3 Part 3: Hiearchical Agglomerative Clustering
(a) data1 (b) data2 (c) data3 (d) data4
Figure 2: Illustration of the data to be used in HAC task. The data is normally not labeled; however, to remove ambiguity, the plots are colorized to depict what your expectations from the data should be.
3.1 Dataset
The dataset for this task is also synthetically created. It resides in the folder hw2_data/hac. You can see their visualization in Fig. 2. You don’t have the labels since the task is clustering but to remove ambiguity, it is colorized to depict what your expectations from the data should be. The data is in the form of saved numpy array and you can load it by:
data1 = np . load( ’hw2_data/hac/data1 . npy ’ ) data2 = np . load( ’hw2_data/hac/data2 . npy ’ ) data3 = np . load( ’hw2_data/hac/data3 . npy ’ ) data4 = np . load( ’hw2_data/hac/data4 . npy ’ )
3.2 Task
You are expected to fill the empty functions and use different criteria on each data while using HAC, and comment on every criterion on every data whether it worked fine or not and a short explanation on why the result is like that. You should do:
• Implement and apply HAC using Single-Linkage Criterion, Complete-Linkage Criterion, Average-Linkage Criterion, and Centroid Criterion by filling the empty functions. Implementations do not have to be efficient, it is not a requirement of this homework. You can find their definitions in hac.pdf [1] in Lecture Materials.
• After using HAC, we get only one cluster that consists of every data point since the algorithm runs until it merges all the clusters in the active set. However, to see the effects of the criteria functions, in this assignment you are expected to stop the merging of the last k clusters (stop_length in the arguments specify that) where k is the number of clusters which may change from dataset to dataset. For data1, data2, data3 this number is 2 and for the data4, this number is 4.
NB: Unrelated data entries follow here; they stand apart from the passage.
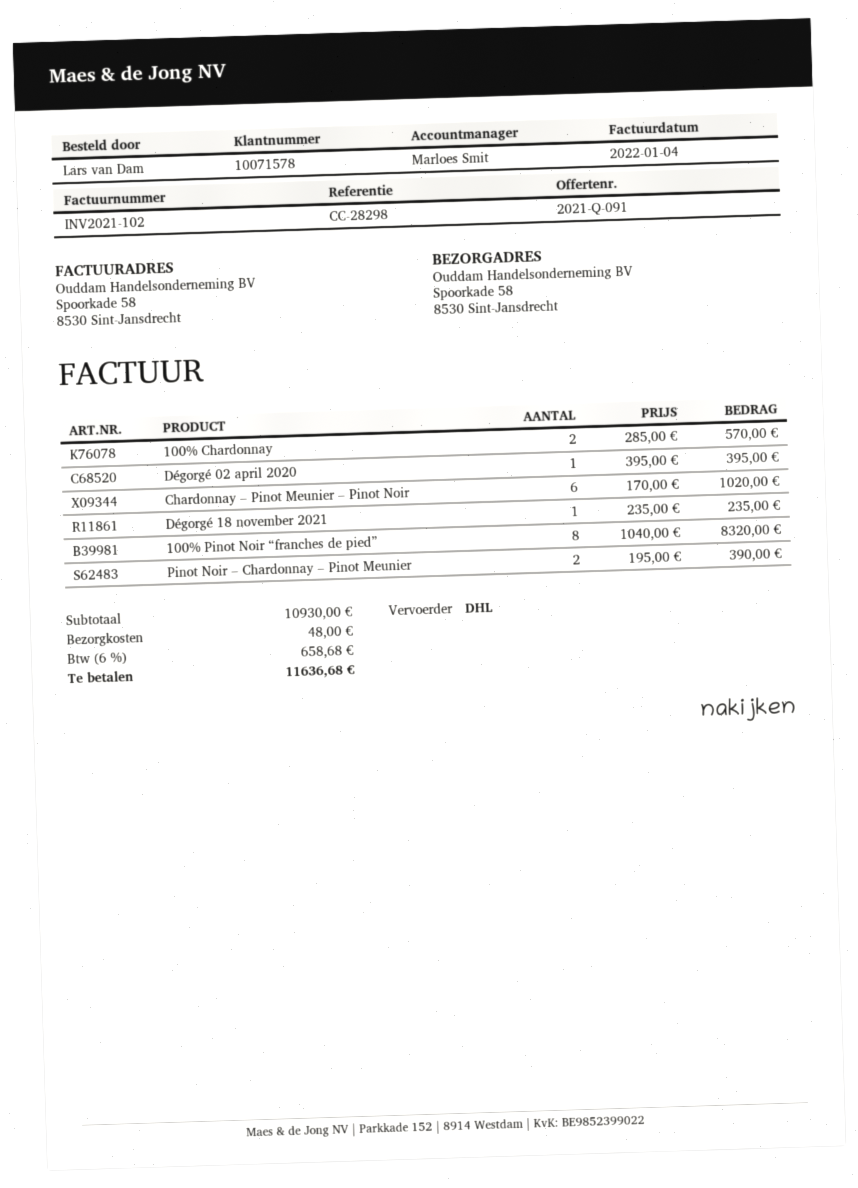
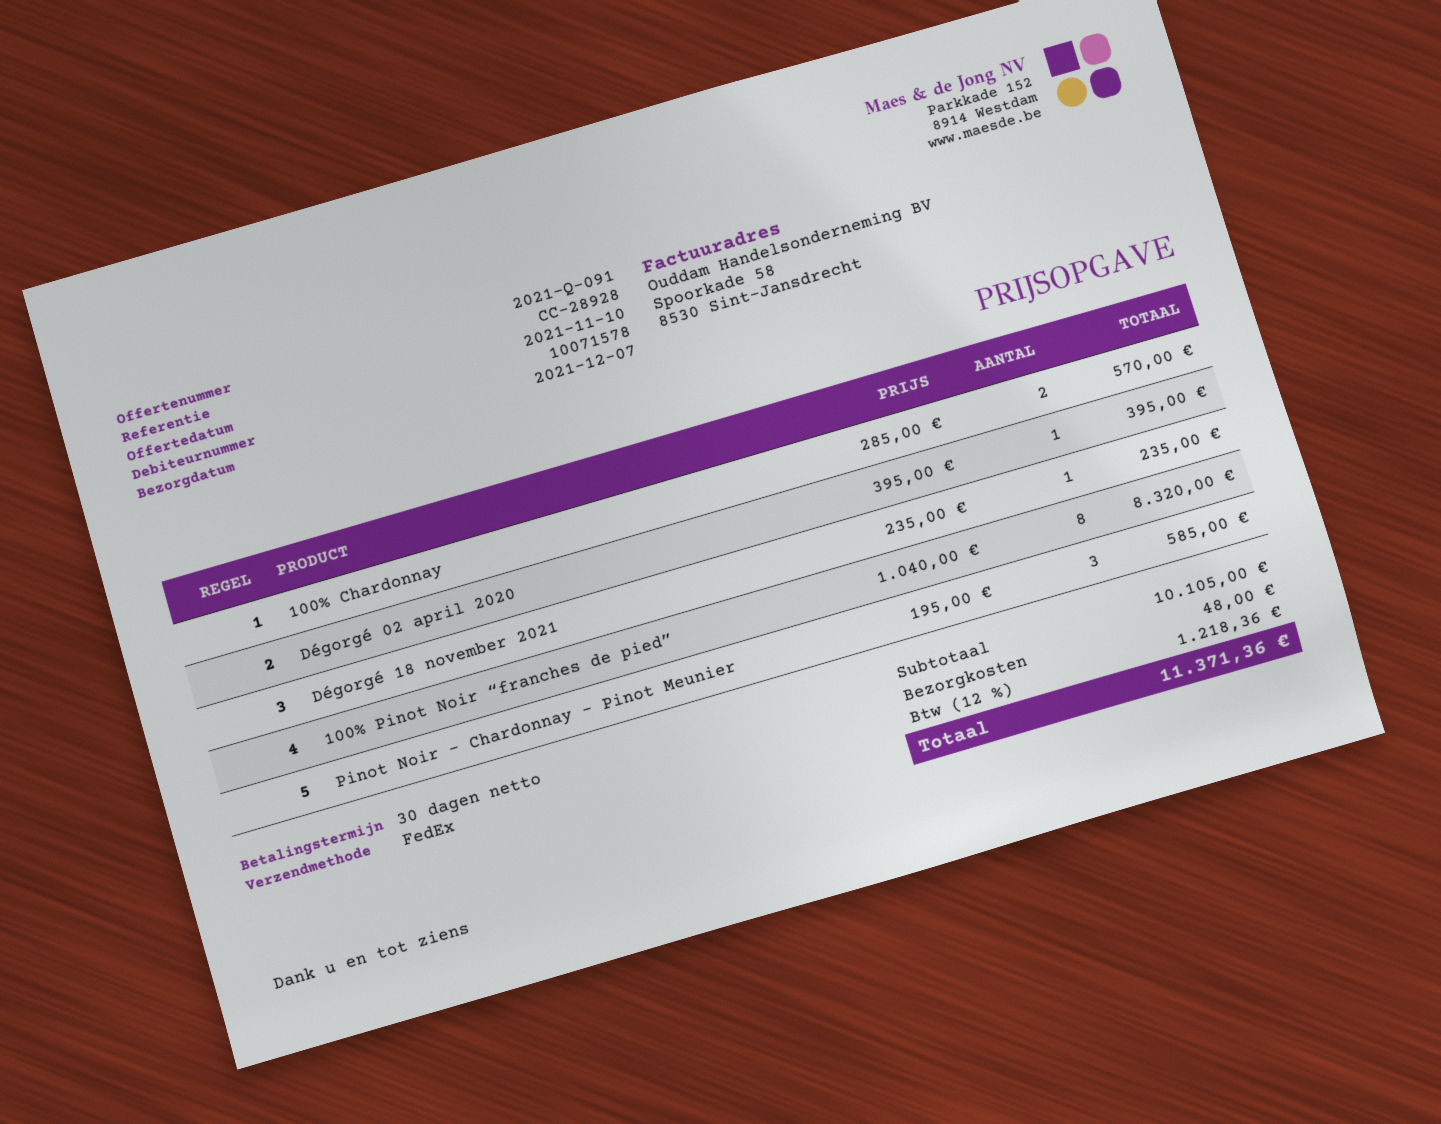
reference: CC-28298 -> CC-28928
shipping method: DHL -> FedEx
Chardonnay – Pinot Meunier – Pinot Noir: 6 x 170.00 = 1020.00 -> none
Pinot Noir – Chardonnay – Pinot Meunier: 2 x 195.00 = 390.00 -> 3 x 195.00 = 585.00
subtotal: 10930.00 -> 10105.00
tax: 6% = 658.68 -> 12% = 1218.36
total: 11636.68 -> 11371.36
• After getting k clusters for each data and for each criterion (k may differ from data to data), plot the data points and colorize them according to their clusters to show the results of the algorithms. All the data provided to you are two-dimensional; therefore, it can be plotted easily.
• Try to describe the behaviour of different criteria on each dataset. A good criterion function may differ from dataset to dataset and may change according to our expectations from the task. For each dataset, give a short reason for each criterion function why it was or it was not suitable for that dataset.